A synapse consists of a tiny cleft between two neurons: a presynaptic terminal that packages neurotransmitters into synaptic vesicles and a postsynaptic side that receives those chemical signals. When a neuron fires, vesicles fuse with the presynaptic membrane in the active zone and release neurotransmitters across the gap to bind receptors on the neighboring cell, completing the signal transfer.
One long-standing question is whether the active zone contains a single preferred release spot or multiple distinct sites where vesicles can fuse and release their contents. “If you imagine the active zone as a shower head, is it a single jet or more of a rain shower?” Klyachko asked.

Using their specialized microscope and advanced analysis, first author Dario Maschi, PhD, and Klyachko found that the active zone behaves more like a rain shower than a single jet. Rather than a lone fusion site, each active zone contains roughly ten distinct release sites that are repeatedly reused. These sites are not used continuously; there is a refractory-like pause of about 100 milliseconds before an individual site can be used again. When vesicle release rates increase, activity shifts from central release sites toward the periphery of the active zone.
“Neurons can fire tens to hundreds of times per second, so having multiple release sites makes functional sense,” Klyachko said. “If one site has just been used, others can continue transmitting the signal.”
The researchers emphasize that they are probing the fundamental machinery of brain signaling. Their findings indicate that release sites are finely tuned; even small changes in their spatial or temporal properties could have physiological consequences and may contribute to disease. “Before we can study how synapses malfunction in disease, we need to define precisely how healthy synapses operate,” Klyachko added.
Funding: This work was supported in part by the Esther A. & Joseph Klingenstein Fund, the Whitehall Foundation and the McDonnell Center at Washington University.
Source: Julia Evangelou Strait, Washington University School of Medicine in St. Louis.
Image credit: Dario Maschi.
Original research: Maschi, Dario, and Vitaly A. Klyachko. “Spatiotemporal Regulation of Synaptic Vesicle Fusion Sites in Central Synapses.” Neuron. Published online March 23, 2017. doi:10.1016/j.neuron.2017.03.006
Abstract summary
Spatiotemporal Regulation of Synaptic Vesicle Fusion Sites in Central Synapses
Highlights
- Individual release events detected with approximately 27 nm precision in hippocampal synapses.

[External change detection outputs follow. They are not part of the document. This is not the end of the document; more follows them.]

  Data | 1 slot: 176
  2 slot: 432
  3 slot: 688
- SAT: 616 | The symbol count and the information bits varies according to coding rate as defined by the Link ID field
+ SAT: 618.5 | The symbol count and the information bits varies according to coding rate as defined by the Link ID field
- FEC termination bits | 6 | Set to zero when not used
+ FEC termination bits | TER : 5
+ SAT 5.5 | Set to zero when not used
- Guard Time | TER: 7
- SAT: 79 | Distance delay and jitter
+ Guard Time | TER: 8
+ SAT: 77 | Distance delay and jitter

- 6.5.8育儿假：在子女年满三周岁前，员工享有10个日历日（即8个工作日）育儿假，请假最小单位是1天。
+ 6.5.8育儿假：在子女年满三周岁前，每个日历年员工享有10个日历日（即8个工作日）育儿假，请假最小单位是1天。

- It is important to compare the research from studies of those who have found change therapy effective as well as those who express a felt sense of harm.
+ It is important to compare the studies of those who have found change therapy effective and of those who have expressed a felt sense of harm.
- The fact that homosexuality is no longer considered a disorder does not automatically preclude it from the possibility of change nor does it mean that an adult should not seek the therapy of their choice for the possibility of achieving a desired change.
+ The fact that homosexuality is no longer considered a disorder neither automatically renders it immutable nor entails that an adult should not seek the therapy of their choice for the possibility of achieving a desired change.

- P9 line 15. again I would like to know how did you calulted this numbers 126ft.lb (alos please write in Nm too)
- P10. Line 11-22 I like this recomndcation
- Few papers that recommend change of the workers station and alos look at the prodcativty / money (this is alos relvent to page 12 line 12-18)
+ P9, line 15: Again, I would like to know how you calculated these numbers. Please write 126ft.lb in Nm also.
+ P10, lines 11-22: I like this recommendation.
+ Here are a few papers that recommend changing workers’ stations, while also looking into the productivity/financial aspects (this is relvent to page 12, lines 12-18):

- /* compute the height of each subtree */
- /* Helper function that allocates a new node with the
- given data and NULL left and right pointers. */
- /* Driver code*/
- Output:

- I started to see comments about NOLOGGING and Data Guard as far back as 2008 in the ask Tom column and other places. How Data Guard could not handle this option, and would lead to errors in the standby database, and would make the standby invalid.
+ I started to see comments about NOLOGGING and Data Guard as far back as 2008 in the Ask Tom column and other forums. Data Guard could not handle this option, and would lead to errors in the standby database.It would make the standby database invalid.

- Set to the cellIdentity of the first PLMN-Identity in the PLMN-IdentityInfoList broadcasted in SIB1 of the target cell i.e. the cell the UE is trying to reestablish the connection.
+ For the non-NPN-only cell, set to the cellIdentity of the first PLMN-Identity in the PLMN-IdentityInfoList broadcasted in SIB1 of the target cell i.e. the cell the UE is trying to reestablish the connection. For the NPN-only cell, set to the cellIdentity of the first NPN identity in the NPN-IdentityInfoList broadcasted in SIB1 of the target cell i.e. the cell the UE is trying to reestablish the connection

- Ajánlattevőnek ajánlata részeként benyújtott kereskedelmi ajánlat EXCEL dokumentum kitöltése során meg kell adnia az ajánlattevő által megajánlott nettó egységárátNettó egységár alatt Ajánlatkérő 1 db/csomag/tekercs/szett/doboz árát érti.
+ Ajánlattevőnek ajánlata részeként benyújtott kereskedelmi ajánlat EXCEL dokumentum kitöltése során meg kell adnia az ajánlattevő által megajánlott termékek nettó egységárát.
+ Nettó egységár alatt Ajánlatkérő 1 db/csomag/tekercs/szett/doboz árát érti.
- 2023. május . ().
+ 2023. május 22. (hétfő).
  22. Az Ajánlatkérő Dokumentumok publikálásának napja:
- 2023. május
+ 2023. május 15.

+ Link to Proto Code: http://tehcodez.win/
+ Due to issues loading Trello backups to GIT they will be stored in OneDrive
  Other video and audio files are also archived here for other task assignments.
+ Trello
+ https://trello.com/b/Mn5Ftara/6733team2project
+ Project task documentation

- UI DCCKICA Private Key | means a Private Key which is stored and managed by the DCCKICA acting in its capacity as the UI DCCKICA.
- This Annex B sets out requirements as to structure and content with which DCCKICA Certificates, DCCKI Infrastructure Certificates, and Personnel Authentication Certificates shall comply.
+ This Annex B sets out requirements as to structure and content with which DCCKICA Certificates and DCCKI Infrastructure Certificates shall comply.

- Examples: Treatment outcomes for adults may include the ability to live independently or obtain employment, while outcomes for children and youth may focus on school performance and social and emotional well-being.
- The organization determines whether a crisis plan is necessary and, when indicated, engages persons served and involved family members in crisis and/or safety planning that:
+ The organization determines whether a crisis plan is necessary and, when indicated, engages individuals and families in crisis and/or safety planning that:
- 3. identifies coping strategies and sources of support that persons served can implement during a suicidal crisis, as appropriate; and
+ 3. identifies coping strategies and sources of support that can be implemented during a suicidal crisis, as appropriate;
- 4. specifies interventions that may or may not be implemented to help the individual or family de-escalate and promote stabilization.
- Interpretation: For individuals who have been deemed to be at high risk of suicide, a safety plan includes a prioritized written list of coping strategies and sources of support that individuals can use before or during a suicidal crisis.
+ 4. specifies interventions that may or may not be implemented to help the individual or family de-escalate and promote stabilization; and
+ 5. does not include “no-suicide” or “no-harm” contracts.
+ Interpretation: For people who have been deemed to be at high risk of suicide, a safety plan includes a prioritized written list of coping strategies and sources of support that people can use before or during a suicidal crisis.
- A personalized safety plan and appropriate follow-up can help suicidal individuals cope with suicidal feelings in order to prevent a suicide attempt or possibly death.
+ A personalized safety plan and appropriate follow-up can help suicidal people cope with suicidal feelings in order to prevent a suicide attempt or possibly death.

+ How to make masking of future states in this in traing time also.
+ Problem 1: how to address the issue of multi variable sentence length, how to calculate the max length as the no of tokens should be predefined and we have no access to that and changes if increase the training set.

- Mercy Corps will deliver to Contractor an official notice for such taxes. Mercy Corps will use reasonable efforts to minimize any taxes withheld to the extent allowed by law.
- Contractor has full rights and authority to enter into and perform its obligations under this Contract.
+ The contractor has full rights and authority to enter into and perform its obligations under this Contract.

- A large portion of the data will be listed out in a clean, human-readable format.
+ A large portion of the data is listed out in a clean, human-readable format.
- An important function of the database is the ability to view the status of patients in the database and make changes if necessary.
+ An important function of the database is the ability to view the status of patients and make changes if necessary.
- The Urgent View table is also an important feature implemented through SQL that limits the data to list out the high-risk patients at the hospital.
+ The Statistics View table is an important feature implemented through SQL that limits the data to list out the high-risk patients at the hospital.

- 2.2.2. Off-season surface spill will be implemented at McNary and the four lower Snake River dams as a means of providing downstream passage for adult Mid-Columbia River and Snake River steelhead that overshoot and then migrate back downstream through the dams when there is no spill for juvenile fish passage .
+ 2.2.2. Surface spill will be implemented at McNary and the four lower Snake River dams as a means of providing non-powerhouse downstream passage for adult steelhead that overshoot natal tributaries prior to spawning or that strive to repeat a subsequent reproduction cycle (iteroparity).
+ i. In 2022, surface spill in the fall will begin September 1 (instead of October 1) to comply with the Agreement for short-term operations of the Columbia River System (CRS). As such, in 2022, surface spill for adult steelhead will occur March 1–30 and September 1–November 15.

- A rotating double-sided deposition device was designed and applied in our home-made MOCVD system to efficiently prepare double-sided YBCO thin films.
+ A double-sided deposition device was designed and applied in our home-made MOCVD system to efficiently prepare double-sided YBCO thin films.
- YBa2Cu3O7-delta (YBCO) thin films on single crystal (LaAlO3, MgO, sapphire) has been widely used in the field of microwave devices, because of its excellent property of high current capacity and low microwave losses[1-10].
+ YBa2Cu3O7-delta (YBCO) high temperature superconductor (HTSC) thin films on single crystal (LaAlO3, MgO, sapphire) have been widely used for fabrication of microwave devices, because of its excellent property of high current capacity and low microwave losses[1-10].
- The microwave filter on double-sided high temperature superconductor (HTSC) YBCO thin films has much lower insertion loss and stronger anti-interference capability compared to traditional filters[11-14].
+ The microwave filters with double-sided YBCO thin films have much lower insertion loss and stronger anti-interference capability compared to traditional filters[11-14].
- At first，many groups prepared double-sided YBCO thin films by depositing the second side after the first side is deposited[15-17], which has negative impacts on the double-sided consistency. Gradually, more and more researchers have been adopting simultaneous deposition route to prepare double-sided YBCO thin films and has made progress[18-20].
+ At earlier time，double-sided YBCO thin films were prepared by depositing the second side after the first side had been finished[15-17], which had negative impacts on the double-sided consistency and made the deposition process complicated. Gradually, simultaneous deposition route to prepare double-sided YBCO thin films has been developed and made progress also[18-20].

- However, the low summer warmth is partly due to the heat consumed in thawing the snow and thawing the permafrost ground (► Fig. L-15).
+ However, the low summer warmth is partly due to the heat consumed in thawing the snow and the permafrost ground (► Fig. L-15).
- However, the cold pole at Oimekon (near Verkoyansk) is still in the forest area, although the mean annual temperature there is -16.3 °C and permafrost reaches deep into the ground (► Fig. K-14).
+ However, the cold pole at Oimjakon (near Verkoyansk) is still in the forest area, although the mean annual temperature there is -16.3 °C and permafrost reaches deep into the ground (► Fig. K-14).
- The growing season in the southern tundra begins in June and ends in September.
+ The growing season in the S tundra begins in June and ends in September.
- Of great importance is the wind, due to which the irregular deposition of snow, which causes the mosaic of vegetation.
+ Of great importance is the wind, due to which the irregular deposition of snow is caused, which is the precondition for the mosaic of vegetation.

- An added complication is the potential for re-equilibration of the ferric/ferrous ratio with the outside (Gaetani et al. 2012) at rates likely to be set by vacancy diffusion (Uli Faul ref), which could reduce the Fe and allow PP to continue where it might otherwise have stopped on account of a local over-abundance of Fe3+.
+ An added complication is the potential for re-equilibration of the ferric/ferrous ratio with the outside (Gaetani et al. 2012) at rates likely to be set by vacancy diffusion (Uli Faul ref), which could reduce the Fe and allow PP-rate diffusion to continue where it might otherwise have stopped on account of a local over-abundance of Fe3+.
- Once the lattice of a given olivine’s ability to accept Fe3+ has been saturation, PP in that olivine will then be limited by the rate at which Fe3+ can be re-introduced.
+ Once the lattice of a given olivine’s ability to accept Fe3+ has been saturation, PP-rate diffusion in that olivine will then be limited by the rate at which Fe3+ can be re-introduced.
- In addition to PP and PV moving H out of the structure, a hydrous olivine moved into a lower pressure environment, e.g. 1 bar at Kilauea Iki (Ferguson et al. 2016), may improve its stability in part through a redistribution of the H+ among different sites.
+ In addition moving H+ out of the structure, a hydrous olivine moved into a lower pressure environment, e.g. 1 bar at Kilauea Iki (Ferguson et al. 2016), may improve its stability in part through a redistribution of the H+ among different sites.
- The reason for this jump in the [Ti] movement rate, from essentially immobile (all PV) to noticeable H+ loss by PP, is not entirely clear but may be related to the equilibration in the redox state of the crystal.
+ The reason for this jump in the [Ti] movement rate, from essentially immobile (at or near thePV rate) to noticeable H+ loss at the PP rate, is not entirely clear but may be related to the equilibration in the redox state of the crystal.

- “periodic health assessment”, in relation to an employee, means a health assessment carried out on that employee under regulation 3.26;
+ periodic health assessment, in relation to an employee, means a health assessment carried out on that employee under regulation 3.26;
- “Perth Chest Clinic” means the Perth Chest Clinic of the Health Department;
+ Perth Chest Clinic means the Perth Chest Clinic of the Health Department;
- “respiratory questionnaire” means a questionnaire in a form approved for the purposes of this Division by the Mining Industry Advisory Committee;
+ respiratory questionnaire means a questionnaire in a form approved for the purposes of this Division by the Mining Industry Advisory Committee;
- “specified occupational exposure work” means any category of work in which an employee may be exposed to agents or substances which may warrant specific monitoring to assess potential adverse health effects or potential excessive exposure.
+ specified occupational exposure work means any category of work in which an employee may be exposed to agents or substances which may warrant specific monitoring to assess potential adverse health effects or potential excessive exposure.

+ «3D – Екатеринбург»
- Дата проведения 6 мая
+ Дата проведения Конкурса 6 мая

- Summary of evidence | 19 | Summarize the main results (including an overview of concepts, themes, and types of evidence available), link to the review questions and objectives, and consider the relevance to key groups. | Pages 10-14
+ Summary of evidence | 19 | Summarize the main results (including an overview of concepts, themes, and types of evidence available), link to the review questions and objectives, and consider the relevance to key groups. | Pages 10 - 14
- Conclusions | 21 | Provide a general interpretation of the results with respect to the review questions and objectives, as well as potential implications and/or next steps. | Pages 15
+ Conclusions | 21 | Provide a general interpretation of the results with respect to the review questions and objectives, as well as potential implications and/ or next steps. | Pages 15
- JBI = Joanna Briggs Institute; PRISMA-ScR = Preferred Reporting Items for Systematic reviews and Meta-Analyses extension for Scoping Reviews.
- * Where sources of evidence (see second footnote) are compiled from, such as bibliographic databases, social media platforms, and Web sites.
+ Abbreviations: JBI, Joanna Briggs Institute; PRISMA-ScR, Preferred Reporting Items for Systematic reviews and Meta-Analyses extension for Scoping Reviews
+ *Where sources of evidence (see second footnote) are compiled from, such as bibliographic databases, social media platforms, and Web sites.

- Multiple, distinct release sites exist within single hippocampal synapses.
- Spatiotemporal properties of release sites change with neuronal activity.
Summary
The number and accessibility of vesicle release sites within the synaptic active zone are key determinants of neurotransmitter release, yet these parameters were not previously well defined in living central synapses. Combining nanoscale live imaging with refined image analysis, the authors detected individual vesicle fusion events with ~27 nm localization precision in single hippocampal synapses under physiological conditions. Their results reveal multiple distinct release sites distributed across the active zone that are repeatedly reused. Higher activity reduces reuse frequency and shifts release toward the active zone periphery. These findings define fundamental spatiotemporal properties of release sites in small central synapses and demonstrate activity-dependent modulation of those sites.